Segundo o Inep, a anulação no Enamed ocorreu por questões técnicas relacionadas à Teoria de Resposta ao Item (TRI), como ajustes estatísticos, e não por erro conceitual na formulação da questão. Essa explicação, porém, não satisfaz os candidatos do Revalida que se veem prejudicados pela manutenção da questão em seu exame.

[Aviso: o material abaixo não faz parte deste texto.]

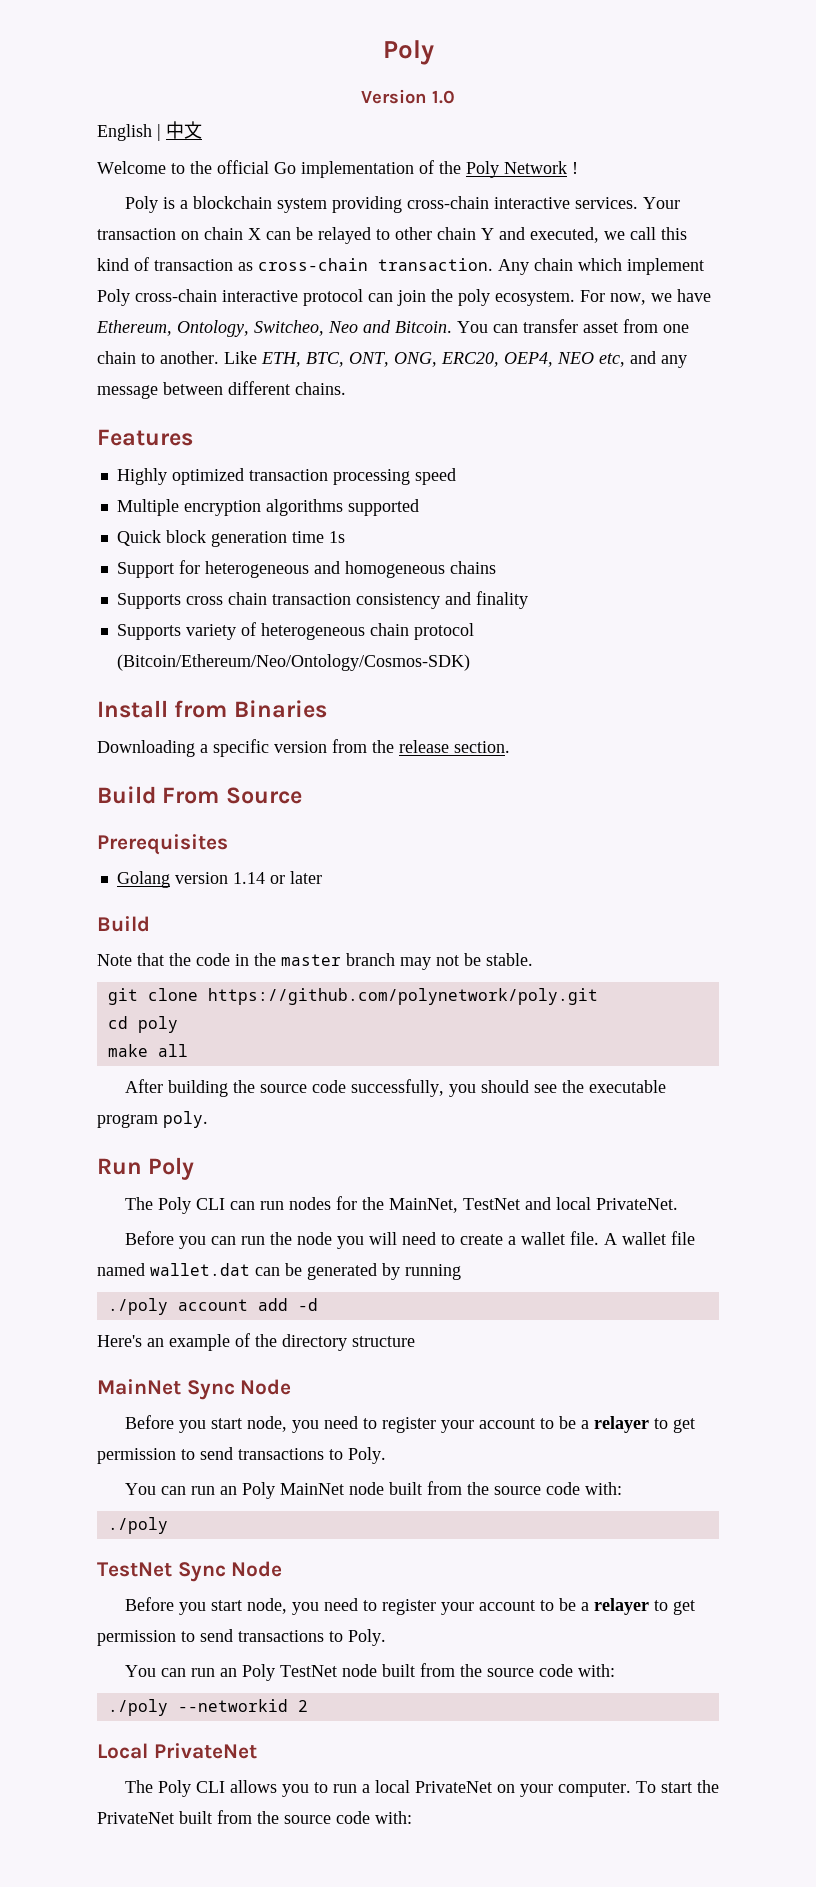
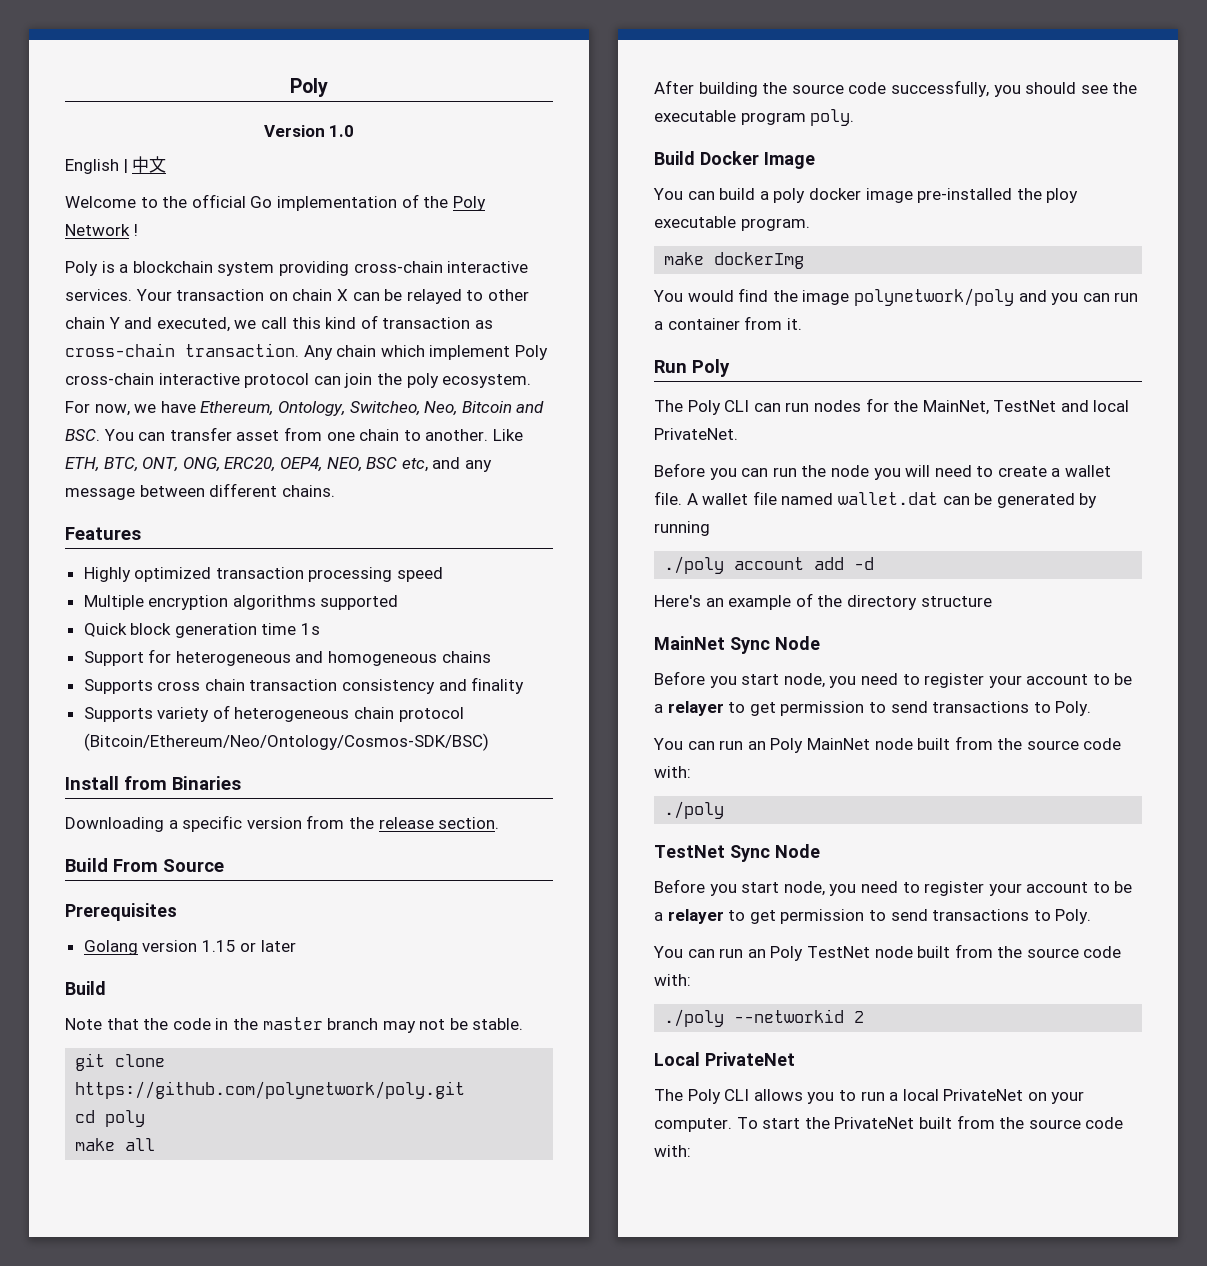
[328,320,452,333] Neo and Bitcoin. -> [424,401,545,416] [65,429,100,441] Neo, Bitcoin and BSC.
[557,352,594,364] NEO -> [326,457,398,472] NEO, BSC
[116,654,470,671] (Bitcoin/Ethereum/Neo/Ontology/Cosmos-SDK) -> [83,733,489,751] (Bitcoin/Ethereum/Neo/Ontology/Cosmos-SDK/BSC)
[232,872,265,884] 1.14 -> [201,940,236,952] 1.15
(208, 1119) none -> [654,151,815,169] [653,188,1079,203] [654,216,810,231] [664,252,805,269] [653,288,1139,306] [654,316,802,330] // Build Docker Image // You can build a poly docker image pre-installed the ploy executable program. // make dockerImg // You would find the image polynetwork/poly and you can run a container from it.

Alinhamento com o SUS é exigência do edital

O edital do Revalida estabelece claramente que a prática médica avaliada na prova deve estar alinhada ao funcionamento e às exigências do Sistema Único de Saúde (SUS), que é gerido pelo Ministério da Saúde. Como a questão deixa explícito que o caso fictício se passa no Brasil, dentro do Programa Mais Médicos, era esperado que as diretrizes nacionais fossem consideradas na formulação do gabarito.

A reportagem do g1 entrou em contato com o Inep, órgão vinculado ao Ministério da Educação, apresentou os documentos obtidos via Fala.Br e questionou se a pergunta será anulada. Até o momento da última atualização, não havia recebido resposta oficial do instituto.

Enquanto isso, os candidatos aguardam uma posição definitiva sobre a validade da questão, que pode impactar significativamente os resultados finais do exame que define quem está habilitado a exercer a medicina no Brasil.